Army recruit Trevor Vollmar of Fremont recites the Pledge of Allegiance during the Our Community Salutes of Toledo event Thursday at the Valentine Theatre. The event recognized more than 100 upcoming high school graduates who are set to enter the Armed Forces.
Whitmer High School senior Rita Harris has started what she hopes will be a trend in her family. The 18-year-old student who has enlisted in the U.S. Army has encouraged her 17-year-old sister to join the service.
Miss Harris was just one of more than 100 recruits at the Valentine Theatre on Thursday night for Our Community Salutes of Toledo. The Blade-sponsored event honors northwest Ohio and southeast Michigan high school seniors or recent graduates who have enlisted in the Armed Forces.
Miss Harris said she weighed many factors for her decision.
“You go on your own, you know. You have to want it,” she said.
Her mother, Tiffany Grames, said she supported her fully.
“She came home and she was really excited. I’m excited,” Ms. Grames said, adding that her daughters have done well in school and are very energetic.
Miss Harris was also glad that joining would help her get college scholarships.
PHOTO GALLERY: Our Community Salutes of Toledo
Allison Seney, who enlisted in the Navy, also anticipated the scholarship benefits she is eligible for.
“I joined the Navy to pay for college,” the 2005 Sylvania Northview High graduate said.
The dynamics of her life changed when her father, former Sylvania mayor James Seney, died last year in a boat crash in Ontario, Canada, near the town of Kenora. She has been attending the University of Toledo, but decided to take a break.

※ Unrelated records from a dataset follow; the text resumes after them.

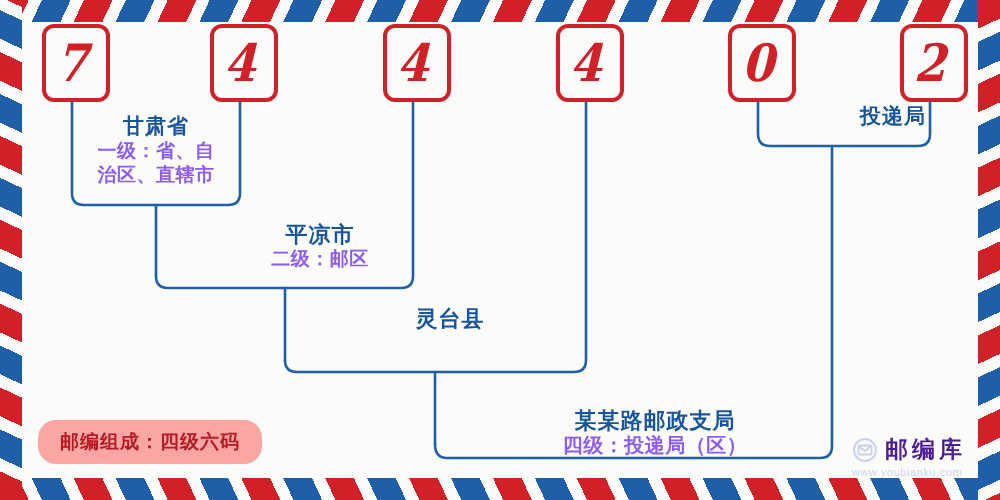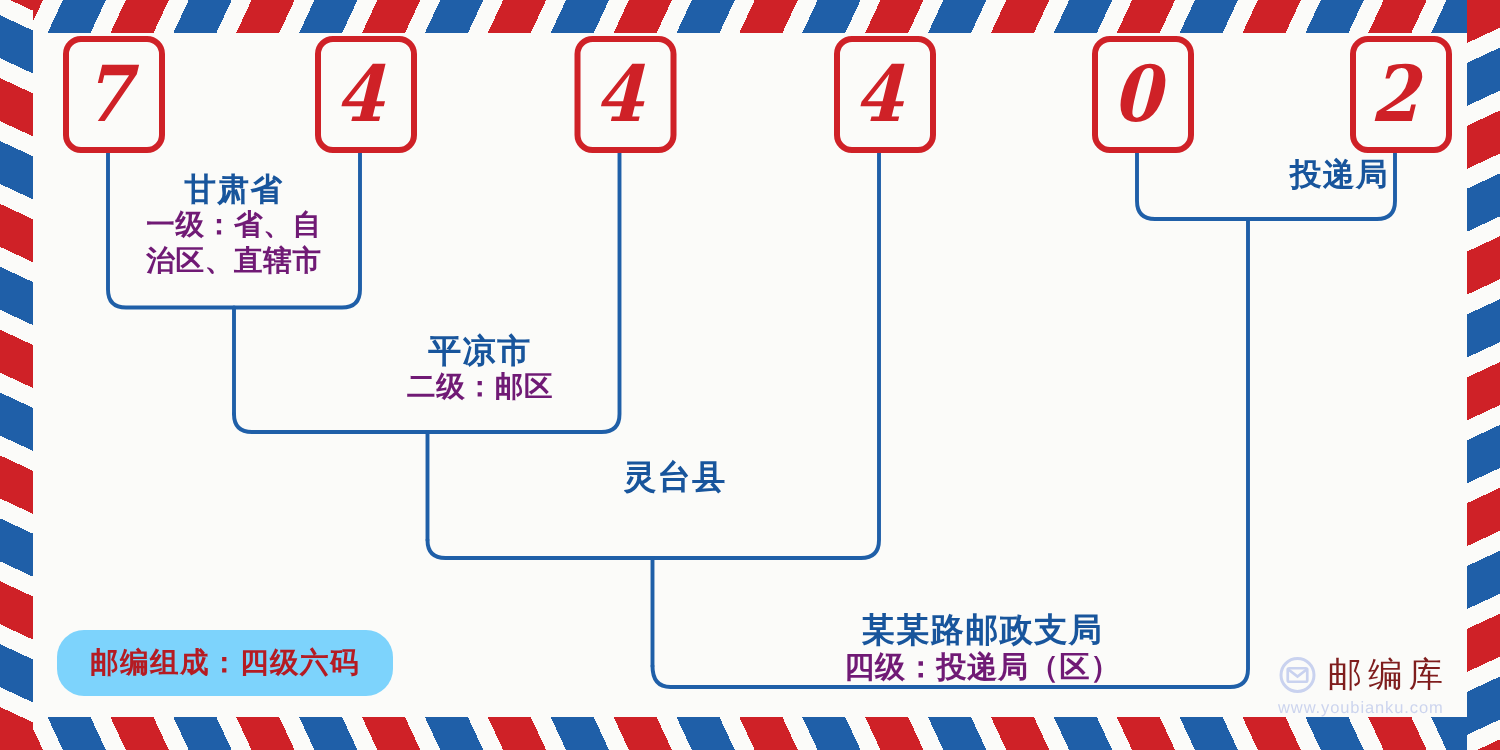"一级：省、自" .label .desc { color: #701a75 -> #8b5cf6 }
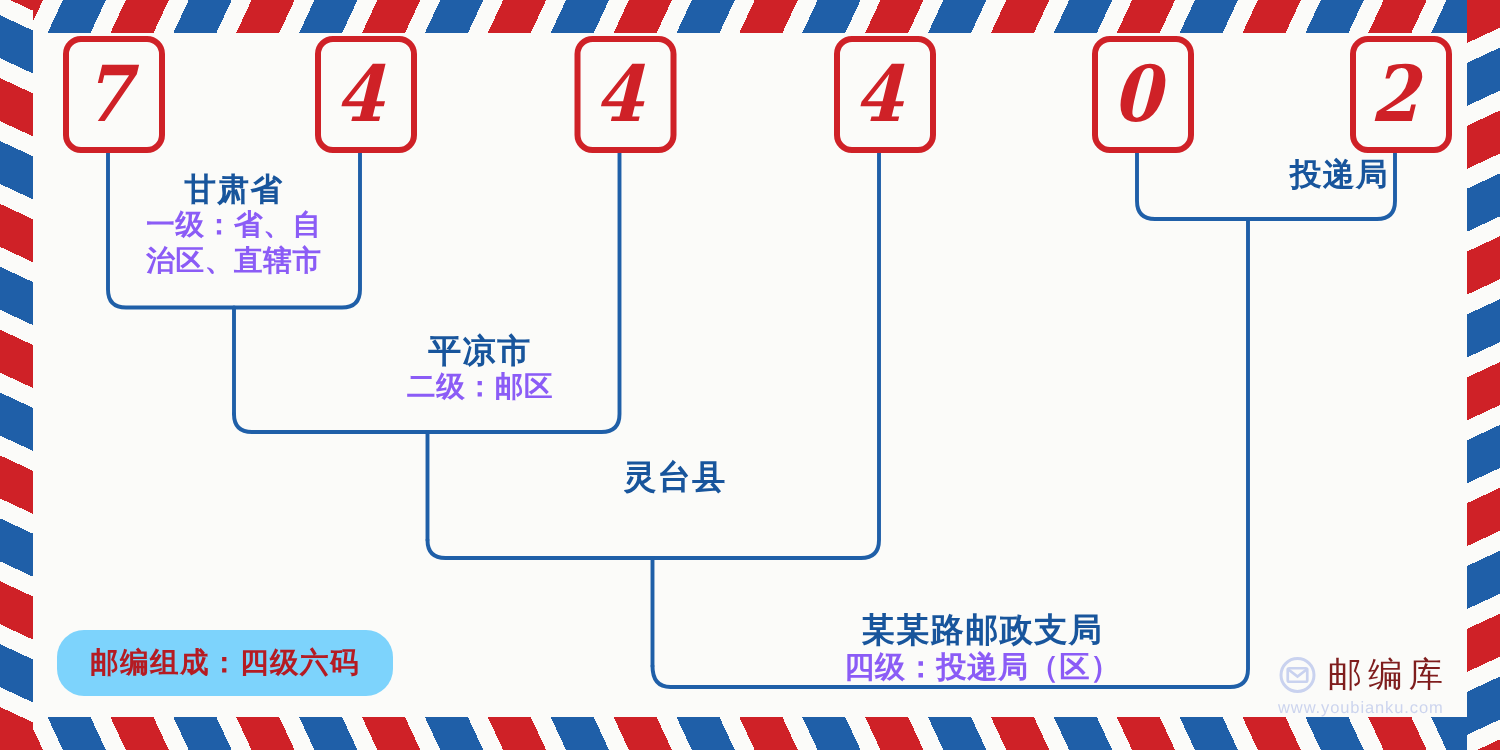"邮编组成：四级六码" #caption { background: #7dd3fc -> #fca5a5 }
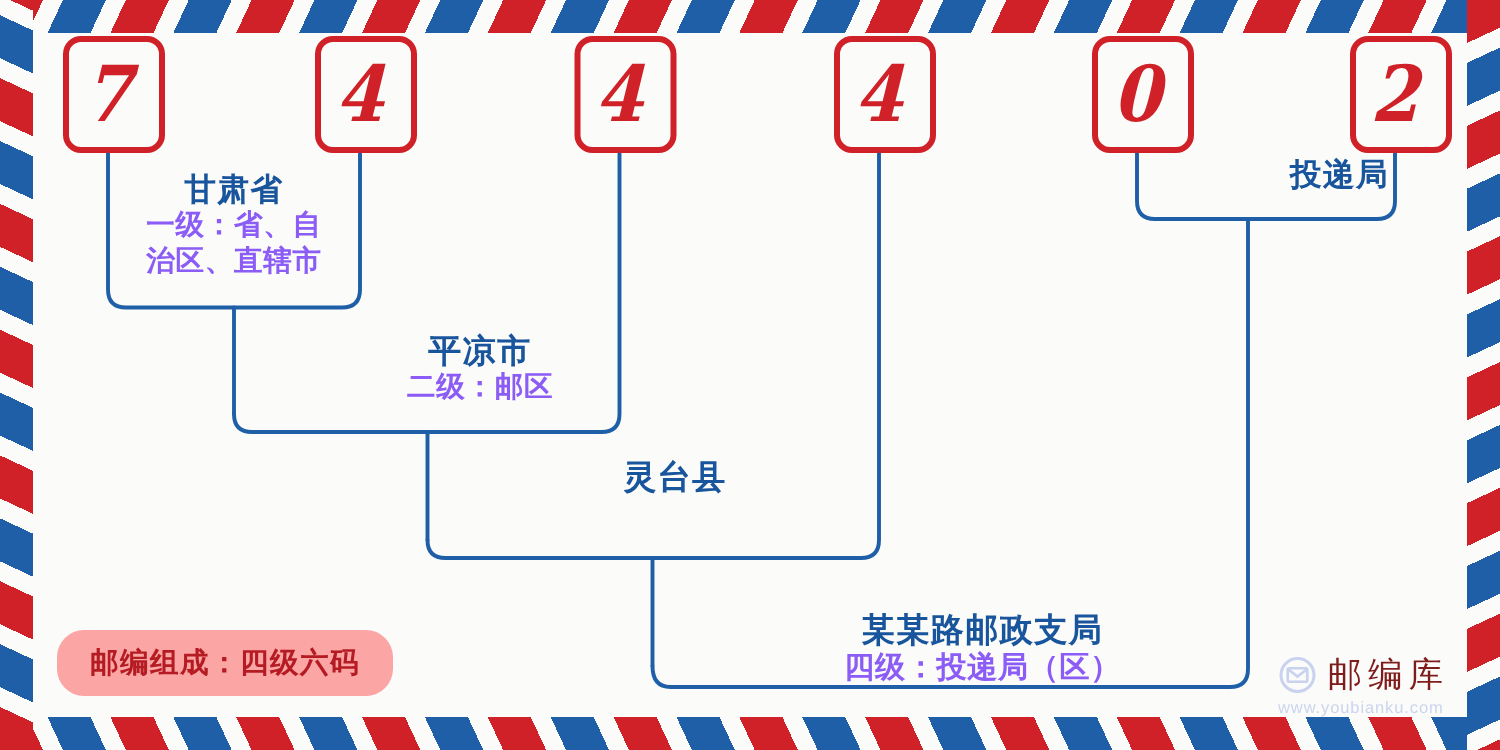"邮编库" #wm-text { color: #7f1d1d -> #4c1d95; font-weight: 400 -> 700 }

Mark Peddicord, marketing manager for The Blade, said family can be one of the most important things for recruits.
“When you enlisted, so did mom and dad. ... It is a huge commitment,” he said.
Mr. Peddicord read a letter during the ceremony that he wrote to his nephew, Kenneth, when he joined the military, detailing how proud he was of the young man’s achievements.
Guest speaker Brig. Gen. Mark Stephens, director of joint staff for the Ohio Joint Force Headquarters, stressed the importance of goal-setting during his speech.
“The only thing that will hold you back from succeeding ... is you,” he said, urging the students to dream big.
Both General Stephens and event master of ceremonies, Lt. j.g. Haraz N. Ghanbari, military and media liaison for the University of Toledo, said the recruits honored Thursday night were in a minority who could meet the requirements for service. Lieutenant Ghanbari said less than 25 percent of all high school students qualify to serve.
Dubbing the students the “next great generation of heroes,” he told them they should feel honored.
The new recruits were given a commemorative challenge coin, which is given to a member of an organization to prove membership when challenged and to enhance morale and foster community within units.
Deb Heban, career-technical education director for Washington Local Schools, was also honored with the 2013 General Colin L. Powell Service Award. The recognition is given to high school counselors “whose service, compassion and commitment serve as a wonderful example for us all,” event organizers said.
Besides helping jump-start the career search for many students, Brigadier General Stephens focused on the honor of the recruits.
“It’s also very heartwarming to see a ceremony like this. You should be especially proud of this decision,” he said.
Our Community Salutes began in 2009 in New Jersey to honor high school graduates who have committed to military service. Last year was the inaugural program in Toledo.